Exercise objective: Using the data below, transcribe exactly everything from the line that contains "Avg | Male: 142.17 -> 142.04" down to the line that contains "Avg | Female: 95.72 -> 76.01". Include both of those lines and none of the pictures.
══════════════════════════════
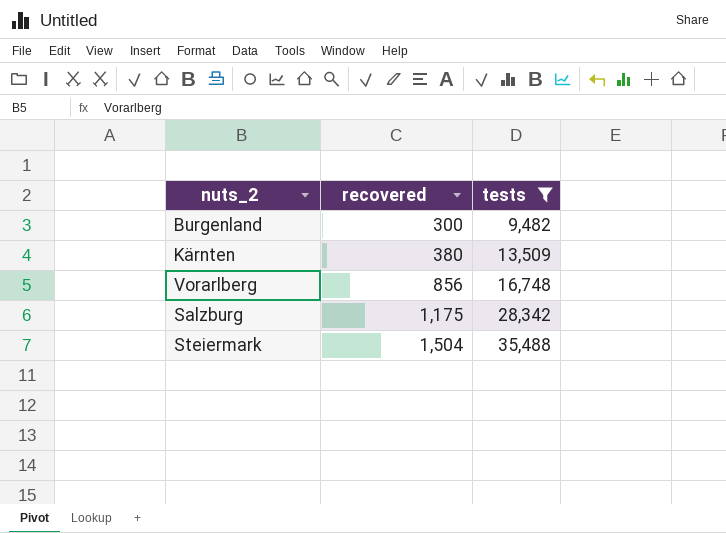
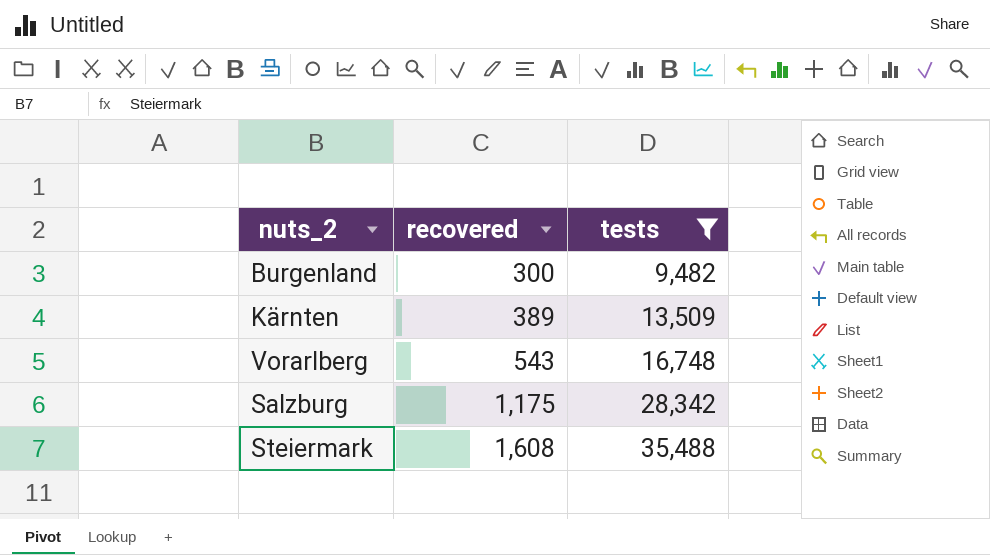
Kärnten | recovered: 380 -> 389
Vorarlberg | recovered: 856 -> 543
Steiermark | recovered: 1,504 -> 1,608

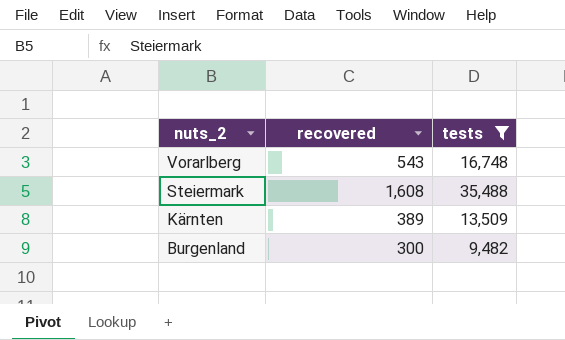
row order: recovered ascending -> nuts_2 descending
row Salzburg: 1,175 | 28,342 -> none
══════════════════════════════
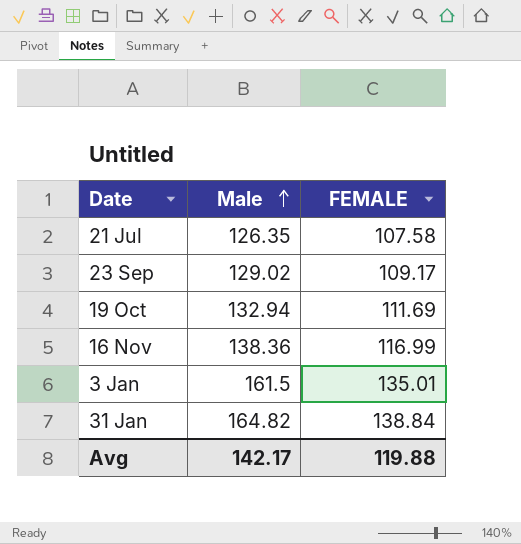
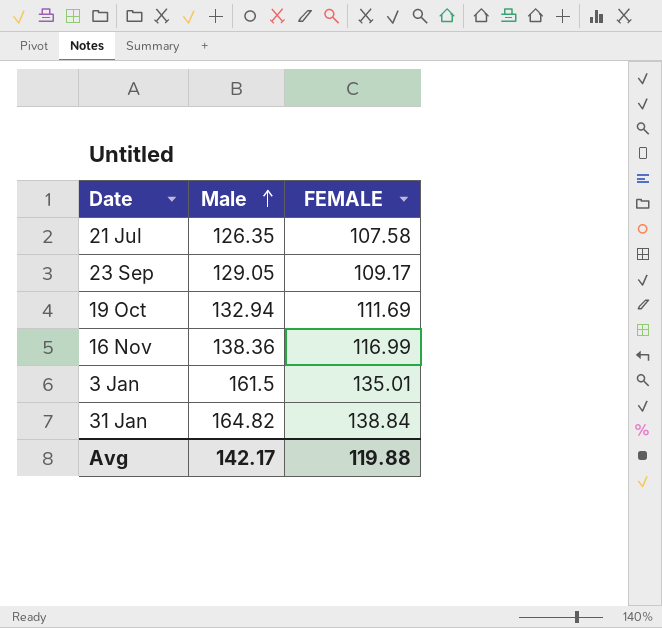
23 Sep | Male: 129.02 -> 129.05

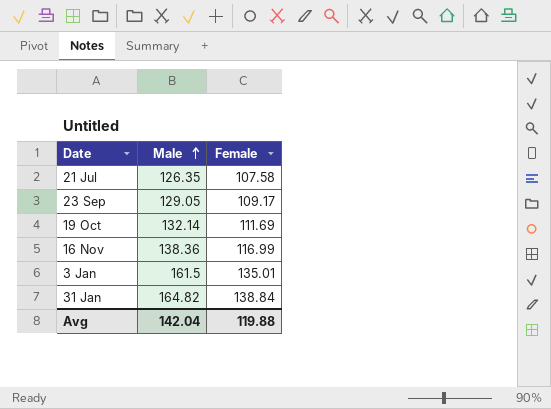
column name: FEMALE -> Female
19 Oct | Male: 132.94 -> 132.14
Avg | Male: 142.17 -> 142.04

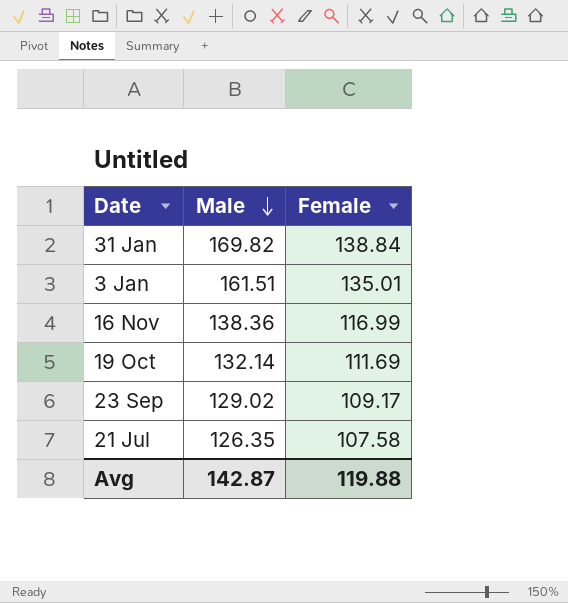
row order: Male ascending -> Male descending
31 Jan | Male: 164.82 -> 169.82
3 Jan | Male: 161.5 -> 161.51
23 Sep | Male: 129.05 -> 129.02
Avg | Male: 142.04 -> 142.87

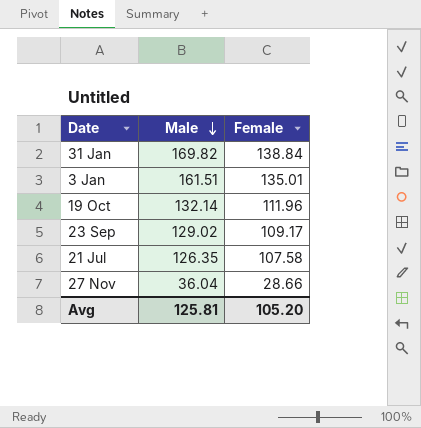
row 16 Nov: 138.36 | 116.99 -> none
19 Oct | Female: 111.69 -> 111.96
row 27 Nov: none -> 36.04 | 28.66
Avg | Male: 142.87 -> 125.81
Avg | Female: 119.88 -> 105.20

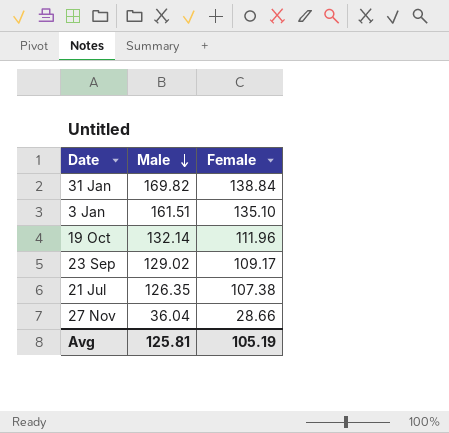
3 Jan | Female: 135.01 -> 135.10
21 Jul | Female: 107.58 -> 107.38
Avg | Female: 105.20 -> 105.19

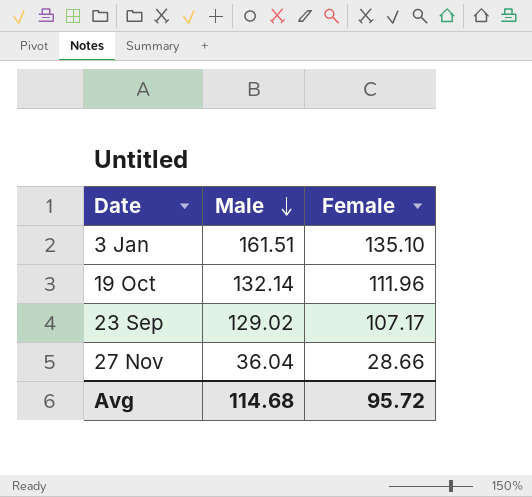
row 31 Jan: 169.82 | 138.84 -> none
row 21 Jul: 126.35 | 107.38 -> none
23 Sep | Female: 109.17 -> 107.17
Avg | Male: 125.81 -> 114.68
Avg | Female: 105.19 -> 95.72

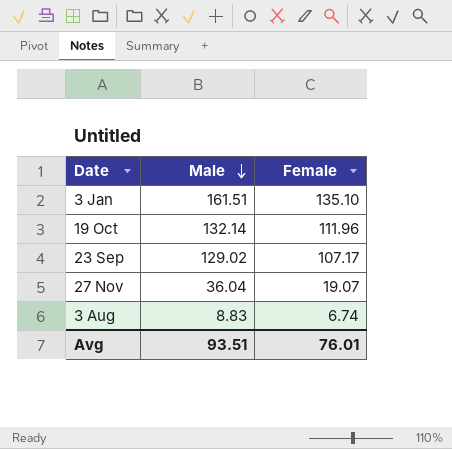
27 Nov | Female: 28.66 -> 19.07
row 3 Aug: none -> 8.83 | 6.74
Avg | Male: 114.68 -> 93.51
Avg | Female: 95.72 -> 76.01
══════════════════════════════
Answer to this problem:
Avg | Male: 142.17 -> 142.04

row order: Male ascending -> Male descending
31 Jan | Male: 164.82 -> 169.82
3 Jan | Male: 161.5 -> 161.51
23 Sep | Male: 129.05 -> 129.02
Avg | Male: 142.04 -> 142.87

row 16 Nov: 138.36 | 116.99 -> none
19 Oct | Female: 111.69 -> 111.96
row 27 Nov: none -> 36.04 | 28.66
Avg | Male: 142.87 -> 125.81
Avg | Female: 119.88 -> 105.20

3 Jan | Female: 135.01 -> 135.10
21 Jul | Female: 107.58 -> 107.38
Avg | Female: 105.20 -> 105.19

row 31 Jan: 169.82 | 138.84 -> none
row 21 Jul: 126.35 | 107.38 -> none
23 Sep | Female: 109.17 -> 107.17
Avg | Male: 125.81 -> 114.68
Avg | Female: 105.19 -> 95.72

27 Nov | Female: 28.66 -> 19.07
row 3 Aug: none -> 8.83 | 6.74
Avg | Male: 114.68 -> 93.51
Avg | Female: 95.72 -> 76.01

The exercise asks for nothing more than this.